Bergman is no stranger when it comes to Iran and the Mossud. His 'Secret war with Iran' came out in an English translation in 2008, and is now available on the web for the lowly price of US$0,99 plus shipping fees.
You have to wonder whether Bergman's article saw it way into print through the good offices of a public relations firm. On one hand, it weightily tilts towards Israel attacking Iran in 2012 around the time the Republican and Democrat conventions meet, as a means to force the US, once more, to do Israel's bidding. Bergman is firmly convinced that the right wing Likud led government of 'Bibi' Netenyahu will attack Iran, and he ably supports his arguments through interviews of Ehud Barak, the Zionist's state defence minister and Moshe Ya'alon, vice prime minister and minister of strategic affairs; the views of these two men reflect perfectly the thinking of Netenyahu.
Israel has been banging pots and pans for bombing Iran more loudly and more often of late: its intelligence establishment sees the 'window of opportunity' narrowing fast before Tehran has developed a nuclear weapon. These 'wise' old men of the Israeli establishment see a striking parallel between Nassar's closing of the Straits of Tiran in 1967 and Ahmadinejad's threat to close the Straits of Hormuz. In 1967, Israel attacked, and in 2012, it may very well drag the US into war with Iran and setting off a firestorm of war that will threat the Zionist's state's own existence. Is Israel willing to use its nuclear arsenal? No one can rule that option out.
Baruch willingly talks of narrowing identity of views with Washington, but can we be so sure? The Obama administration is not in the mood for yet another war in west Asia after the mess it made in Iraq, yet the Israelis, come hell and high water, are intent in making the White House pull Israel's chestnuts out of the fire after it bombs Iran.
Yet, according to CIA estimates Iran is not developing nuclear weapons; the spy agency has often quoted its own findings. Bergman does give an opposing Israeli standpoint which bolsters the CIA reports by citing the former head of the Mossad as well as retired senior Israeli officers and cabinet holders. These 'realists' think that the 'impending' attack on Iran is shortsighted if not reckless since it would expose the Israeli civil population to heavy rocket attacks, to destruction of infrastructure, and in a curious way, to the devastation that Israeli 'tsahal' [defence forces] visited on Gaza during 'Operation Cast Lead' in December 2007.
And then there are the tactical problems which aerial warfare brings: noteworthy is that the long distance from Israeli bases to Iran requires refueling in air, thereby leaving the Zionist air force vulnerable to Irani aeroplanes. More, an Israeli 'manu militari' thrust would give the green light to Israel's hostile neighbours to attack it.
And yet, owing to the media blitz of Netenyahu & co., the Israelis live in growing and constant fear of rockets from Iran descending on their heads.

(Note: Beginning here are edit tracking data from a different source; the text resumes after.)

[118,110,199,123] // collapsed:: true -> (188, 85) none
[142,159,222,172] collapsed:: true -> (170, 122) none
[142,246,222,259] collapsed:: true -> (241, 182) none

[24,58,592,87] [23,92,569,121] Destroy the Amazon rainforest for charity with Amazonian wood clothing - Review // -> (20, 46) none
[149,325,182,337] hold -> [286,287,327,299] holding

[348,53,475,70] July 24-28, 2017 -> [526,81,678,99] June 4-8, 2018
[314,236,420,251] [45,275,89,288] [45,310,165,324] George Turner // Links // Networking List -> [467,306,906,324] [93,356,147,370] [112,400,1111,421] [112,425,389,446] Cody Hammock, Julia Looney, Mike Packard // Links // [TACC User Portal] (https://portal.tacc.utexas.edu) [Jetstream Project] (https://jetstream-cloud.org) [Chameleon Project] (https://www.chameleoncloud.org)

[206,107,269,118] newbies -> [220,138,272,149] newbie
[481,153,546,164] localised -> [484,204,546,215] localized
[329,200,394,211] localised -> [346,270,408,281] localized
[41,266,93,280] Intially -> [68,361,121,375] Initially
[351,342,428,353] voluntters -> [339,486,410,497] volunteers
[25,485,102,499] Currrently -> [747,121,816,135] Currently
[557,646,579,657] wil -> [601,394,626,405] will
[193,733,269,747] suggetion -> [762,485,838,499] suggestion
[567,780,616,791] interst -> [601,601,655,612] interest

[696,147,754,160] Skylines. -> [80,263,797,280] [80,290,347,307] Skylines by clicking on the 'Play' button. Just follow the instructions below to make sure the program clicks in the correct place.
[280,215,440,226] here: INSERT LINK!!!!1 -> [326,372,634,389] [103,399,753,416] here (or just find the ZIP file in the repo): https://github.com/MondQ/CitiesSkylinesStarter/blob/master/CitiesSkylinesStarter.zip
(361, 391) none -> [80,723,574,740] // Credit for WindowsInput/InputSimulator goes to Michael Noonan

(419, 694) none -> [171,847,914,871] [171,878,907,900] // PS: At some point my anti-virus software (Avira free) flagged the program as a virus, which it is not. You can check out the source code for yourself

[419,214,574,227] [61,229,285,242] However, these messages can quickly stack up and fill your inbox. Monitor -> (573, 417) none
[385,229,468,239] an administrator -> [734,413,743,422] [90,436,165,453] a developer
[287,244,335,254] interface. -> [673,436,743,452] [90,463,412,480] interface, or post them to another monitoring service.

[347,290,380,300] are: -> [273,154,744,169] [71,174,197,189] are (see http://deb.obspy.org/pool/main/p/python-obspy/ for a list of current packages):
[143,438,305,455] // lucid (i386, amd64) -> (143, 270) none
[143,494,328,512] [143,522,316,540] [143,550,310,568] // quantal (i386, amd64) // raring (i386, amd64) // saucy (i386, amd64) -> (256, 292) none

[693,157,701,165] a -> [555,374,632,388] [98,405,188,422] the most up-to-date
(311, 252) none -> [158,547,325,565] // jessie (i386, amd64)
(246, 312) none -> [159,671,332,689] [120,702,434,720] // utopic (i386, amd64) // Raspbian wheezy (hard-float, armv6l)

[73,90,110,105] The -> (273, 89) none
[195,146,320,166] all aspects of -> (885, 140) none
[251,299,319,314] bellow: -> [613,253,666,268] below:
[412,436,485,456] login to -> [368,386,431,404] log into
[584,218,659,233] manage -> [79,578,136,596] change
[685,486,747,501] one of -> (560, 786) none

And as such, the 'realist's' argument has lost more and more of an audience.
Bergman concludes that he does feel Israel will bomb Iraq. What he doesn't say: given the logistical difficulties the Zionist's military will have, it would surprise anyone were Netenyahu's hawkish government give the 'go ahead' to use Israel's atomic weapons.
Washington has grown more ill at ease at Israel's propaganda war. It dispatched the current chairman of the Joint Chiefs of Staff, Martin Dempsey to talk sense and turkey with Netenyahu & co. Obama is fingering his worry beads for the US can never be certain Israel will not carry out its aggression against Iraq and drag the US screaming and kicking into an unwinnable war that would guarantee the collapse of the US and European economies which remain after the 2008 global recession in the doldrums.
Israel, if we believe Bergman' is hellbent on self destruction and doesn't give a royal fart it it takes everyone down with it. The example of Samson comes to mind here.
And yet, can we trust the 'wisdom' of Ehud Barak and the other other hawks--Netenyahu and Ya'alon? It is important to point out that Barak sent Israel into Lebanon, and that invasion forced the Zionist state to retreat with its tail between its legs. There is little reason to give a failed prime minister and general a reasonable doubt. There is more to fear from the warmongering they preach and the willingness to send young men and women to death and in a holocaust of their own making destroy the state of Israel

Friday, January 27, 2012

New York's mayor Bloomberg likes spy stories

Billionaire mayor Mike Bloomberg likes John LeCarre. He said as much whilst visiting a Bronx high school English class. As self styled 'education mayor', the man who spent more than $100m for a third term in office and with a narrow margin of 4 percent got to stay mayor. [So much for the power of money when the electorate does not think highly of you!]
The object of Bloomberg's pitch is to encourage students to read more since reading scores of New York's public and charter [read private] and parochial schools remain disappointingly low.
Of course, the mayor eats up financial publications, he has a business to run as a financier, as well as biographies, non fiction best sellers with a history slant.
His admission that enjoys a rattling spy novel, particularly LeCarre's 'Tinker, Tailor, Soldier, Spy' sought to send a message to 'underachieving' young readers to read more. A laudable goal. Bloomberg had also gone with his squeeze to see the film based on the LeCarre book which is currently playing in New York to a good gate. Saying this, it makes you wonder whether a high school student would rather plonk down $13 to see Gary Oldman as George Smiley, LeCarrer's relentless hero than sloughing through more than 400 pages of prose?
You have to hand it to Bloomberg wanting to pitch the value of reading books. And yet, fiction takes last place among the books he reads. 'Johnny Tremain', a 1943 patriotic children's story about the American revolution, is the only other book the mayor endorses.
Has Bloomberg made a 'Freudian slip' in his choice of reading matter? Maybe. The no nonsense mayor likes to think of himself as fair minded and running a ship of the city on even keel. He is and can be moralistic, as he has a big ego for running a police department with ties to the FBI and CIA, and backing up his police chief Raymond Kelly who is under fire for racial profiling, massaging the truth until he is caught in the act and forced to admit the truth and apologise, and other questionable practices. Consider his participation in the Israeli financed 'Third Jihad' which questioned the loyalty of all law abiding American Muslims.
Bloomberg, intoxicated as he is with LeCarre, fancies himself as head of New York's combined equivalent of Britain's MI-5 [read, FBI] and MI-6 [CIA], as well as general of commando attacks in full riot gear against 'Occupy Wall Street'.
Is old Mike New York's George Smiley, the mild manner, savvy bureaucrat who nabs the bad guys? You better believe it: his actions speak louder than his quiet words: he has tasted the power of male fantasy and may even think under the cover of a gentle, reasonable mien, he's really James Bond.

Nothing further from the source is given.